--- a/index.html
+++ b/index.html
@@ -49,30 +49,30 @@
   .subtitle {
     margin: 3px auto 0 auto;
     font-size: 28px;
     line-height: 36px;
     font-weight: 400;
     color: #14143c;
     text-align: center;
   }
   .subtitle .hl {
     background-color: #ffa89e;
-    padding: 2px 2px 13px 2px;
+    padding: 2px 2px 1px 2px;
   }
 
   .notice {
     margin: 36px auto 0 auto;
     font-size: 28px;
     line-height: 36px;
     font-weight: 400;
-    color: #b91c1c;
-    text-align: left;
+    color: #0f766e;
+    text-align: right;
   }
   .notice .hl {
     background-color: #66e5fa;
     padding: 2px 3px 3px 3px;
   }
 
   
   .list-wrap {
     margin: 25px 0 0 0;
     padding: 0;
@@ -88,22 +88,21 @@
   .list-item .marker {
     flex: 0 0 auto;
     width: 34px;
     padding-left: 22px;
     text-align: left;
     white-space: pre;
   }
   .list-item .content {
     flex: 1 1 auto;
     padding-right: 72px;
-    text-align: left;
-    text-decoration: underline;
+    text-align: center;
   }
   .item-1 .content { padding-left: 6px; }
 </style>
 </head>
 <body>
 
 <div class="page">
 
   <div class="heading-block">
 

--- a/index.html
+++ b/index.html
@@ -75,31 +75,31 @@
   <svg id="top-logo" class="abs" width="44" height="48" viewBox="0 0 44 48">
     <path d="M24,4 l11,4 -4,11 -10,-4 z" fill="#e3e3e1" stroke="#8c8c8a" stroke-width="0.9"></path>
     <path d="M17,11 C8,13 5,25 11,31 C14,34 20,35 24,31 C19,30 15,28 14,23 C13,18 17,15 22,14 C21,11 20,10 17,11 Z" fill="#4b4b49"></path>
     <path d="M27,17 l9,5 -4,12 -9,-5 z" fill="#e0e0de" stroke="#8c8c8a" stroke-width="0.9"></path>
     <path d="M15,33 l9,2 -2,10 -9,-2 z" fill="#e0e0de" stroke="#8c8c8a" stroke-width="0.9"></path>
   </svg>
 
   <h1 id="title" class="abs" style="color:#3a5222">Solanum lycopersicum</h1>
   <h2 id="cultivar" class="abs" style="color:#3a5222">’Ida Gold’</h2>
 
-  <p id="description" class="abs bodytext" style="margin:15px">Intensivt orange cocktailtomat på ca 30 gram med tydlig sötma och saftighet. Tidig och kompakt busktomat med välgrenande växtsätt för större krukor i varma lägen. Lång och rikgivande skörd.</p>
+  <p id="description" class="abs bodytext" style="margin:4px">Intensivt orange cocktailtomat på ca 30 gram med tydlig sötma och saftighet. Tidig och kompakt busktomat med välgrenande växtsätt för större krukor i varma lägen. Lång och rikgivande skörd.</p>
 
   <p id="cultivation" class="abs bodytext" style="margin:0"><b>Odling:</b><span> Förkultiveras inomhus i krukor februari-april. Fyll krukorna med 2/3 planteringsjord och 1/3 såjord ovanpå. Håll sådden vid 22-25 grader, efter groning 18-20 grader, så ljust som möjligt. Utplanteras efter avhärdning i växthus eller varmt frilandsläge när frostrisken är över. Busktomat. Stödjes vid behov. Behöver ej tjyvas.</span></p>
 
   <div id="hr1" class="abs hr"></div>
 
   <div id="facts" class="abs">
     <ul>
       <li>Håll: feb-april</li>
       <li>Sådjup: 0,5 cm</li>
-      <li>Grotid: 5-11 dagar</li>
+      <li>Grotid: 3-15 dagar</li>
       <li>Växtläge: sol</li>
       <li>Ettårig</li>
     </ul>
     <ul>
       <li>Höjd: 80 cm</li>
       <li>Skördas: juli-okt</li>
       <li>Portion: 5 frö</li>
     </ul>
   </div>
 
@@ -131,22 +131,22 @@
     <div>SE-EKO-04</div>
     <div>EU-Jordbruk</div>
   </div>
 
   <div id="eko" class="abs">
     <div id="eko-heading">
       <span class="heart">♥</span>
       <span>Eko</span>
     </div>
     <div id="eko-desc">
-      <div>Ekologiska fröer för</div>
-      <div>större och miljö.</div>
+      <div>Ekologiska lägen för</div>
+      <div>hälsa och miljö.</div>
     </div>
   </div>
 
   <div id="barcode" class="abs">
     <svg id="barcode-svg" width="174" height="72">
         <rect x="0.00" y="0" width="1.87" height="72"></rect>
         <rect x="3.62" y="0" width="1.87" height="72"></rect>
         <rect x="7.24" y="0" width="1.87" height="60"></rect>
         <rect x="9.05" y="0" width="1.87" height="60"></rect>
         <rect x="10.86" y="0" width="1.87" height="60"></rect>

* * * * * * *

*ACTIVITY*: Return the entries above in full and exactly as written.

*PROBLEM SOLUTION*:
--- a/index.html
+++ b/index.html
@@ -49,30 +49,30 @@
   .subtitle {
     margin: 3px auto 0 auto;
     font-size: 28px;
     line-height: 36px;
     font-weight: 400;
     color: #14143c;
     text-align: center;
   }
   .subtitle .hl {
     background-color: #ffa89e;
-    padding: 2px 2px 13px 2px;
+    padding: 2px 2px 1px 2px;
   }
 
   .notice {
     margin: 36px auto 0 auto;
     font-size: 28px;
     line-height: 36px;
     font-weight: 400;
-    color: #b91c1c;
-    text-align: left;
+    color: #0f766e;
+    text-align: right;
   }
   .notice .hl {
     background-color: #66e5fa;
     padding: 2px 3px 3px 3px;
   }
 
   
   .list-wrap {
     margin: 25px 0 0 0;
     padding: 0;
@@ -88,22 +88,21 @@
   .list-item .marker {
     flex: 0 0 auto;
     width: 34px;
     padding-left: 22px;
     text-align: left;
     white-space: pre;
   }
   .list-item .content {
     flex: 1 1 auto;
     padding-right: 72px;
-    text-align: left;
-    text-decoration: underline;
+    text-align: center;
   }
   .item-1 .content { padding-left: 6px; }
 </style>
 </head>
 <body>
 
 <div class="page">
 
   <div class="heading-block">
 

--- a/index.html
+++ b/index.html
@@ -75,31 +75,31 @@
   <svg id="top-logo" class="abs" width="44" height="48" viewBox="0 0 44 48">
     <path d="M24,4 l11,4 -4,11 -10,-4 z" fill="#e3e3e1" stroke="#8c8c8a" stroke-width="0.9"></path>
     <path d="M17,11 C8,13 5,25 11,31 C14,34 20,35 24,31 C19,30 15,28 14,23 C13,18 17,15 22,14 C21,11 20,10 17,11 Z" fill="#4b4b49"></path>
     <path d="M27,17 l9,5 -4,12 -9,-5 z" fill="#e0e0de" stroke="#8c8c8a" stroke-width="0.9"></path>
     <path d="M15,33 l9,2 -2,10 -9,-2 z" fill="#e0e0de" stroke="#8c8c8a" stroke-width="0.9"></path>
   </svg>
 
   <h1 id="title" class="abs" style="color:#3a5222">Solanum lycopersicum</h1>
   <h2 id="cultivar" class="abs" style="color:#3a5222">’Ida Gold’</h2>
 
-  <p id="description" class="abs bodytext" style="margin:15px">Intensivt orange cocktailtomat på ca 30 gram med tydlig sötma och saftighet. Tidig och kompakt busktomat med välgrenande växtsätt för större krukor i varma lägen. Lång och rikgivande skörd.</p>
+  <p id="description" class="abs bodytext" style="margin:4px">Intensivt orange cocktailtomat på ca 30 gram med tydlig sötma och saftighet. Tidig och kompakt busktomat med välgrenande växtsätt för större krukor i varma lägen. Lång och rikgivande skörd.</p>
 
   <p id="cultivation" class="abs bodytext" style="margin:0"><b>Odling:</b><span> Förkultiveras inomhus i krukor februari-april. Fyll krukorna med 2/3 planteringsjord och 1/3 såjord ovanpå. Håll sådden vid 22-25 grader, efter groning 18-20 grader, så ljust som möjligt. Utplanteras efter avhärdning i växthus eller varmt frilandsläge när frostrisken är över. Busktomat. Stödjes vid behov. Behöver ej tjyvas.</span></p>
 
   <div id="hr1" class="abs hr"></div>
 
   <div id="facts" class="abs">
     <ul>
       <li>Håll: feb-april</li>
       <li>Sådjup: 0,5 cm</li>
-      <li>Grotid: 5-11 dagar</li>
+      <li>Grotid: 3-15 dagar</li>
       <li>Växtläge: sol</li>
       <li>Ettårig</li>
     </ul>
     <ul>
       <li>Höjd: 80 cm</li>
       <li>Skördas: juli-okt</li>
       <li>Portion: 5 frö</li>
     </ul>
   </div>
 
@@ -131,22 +131,22 @@
     <div>SE-EKO-04</div>
     <div>EU-Jordbruk</div>
   </div>
 
   <div id="eko" class="abs">
     <div id="eko-heading">
       <span class="heart">♥</span>
       <span>Eko</span>
     </div>
     <div id="eko-desc">
-      <div>Ekologiska fröer för</div>
-      <div>större och miljö.</div>
+      <div>Ekologiska lägen för</div>
+      <div>hälsa och miljö.</div>
     </div>
   </div>
 
   <div id="barcode" class="abs">
     <svg id="barcode-svg" width="174" height="72">
         <rect x="0.00" y="0" width="1.87" height="72"></rect>
         <rect x="3.62" y="0" width="1.87" height="72"></rect>
         <rect x="7.24" y="0" width="1.87" height="60"></rect>
         <rect x="9.05" y="0" width="1.87" height="60"></rect>
         <rect x="10.86" y="0" width="1.87" height="60"></rect>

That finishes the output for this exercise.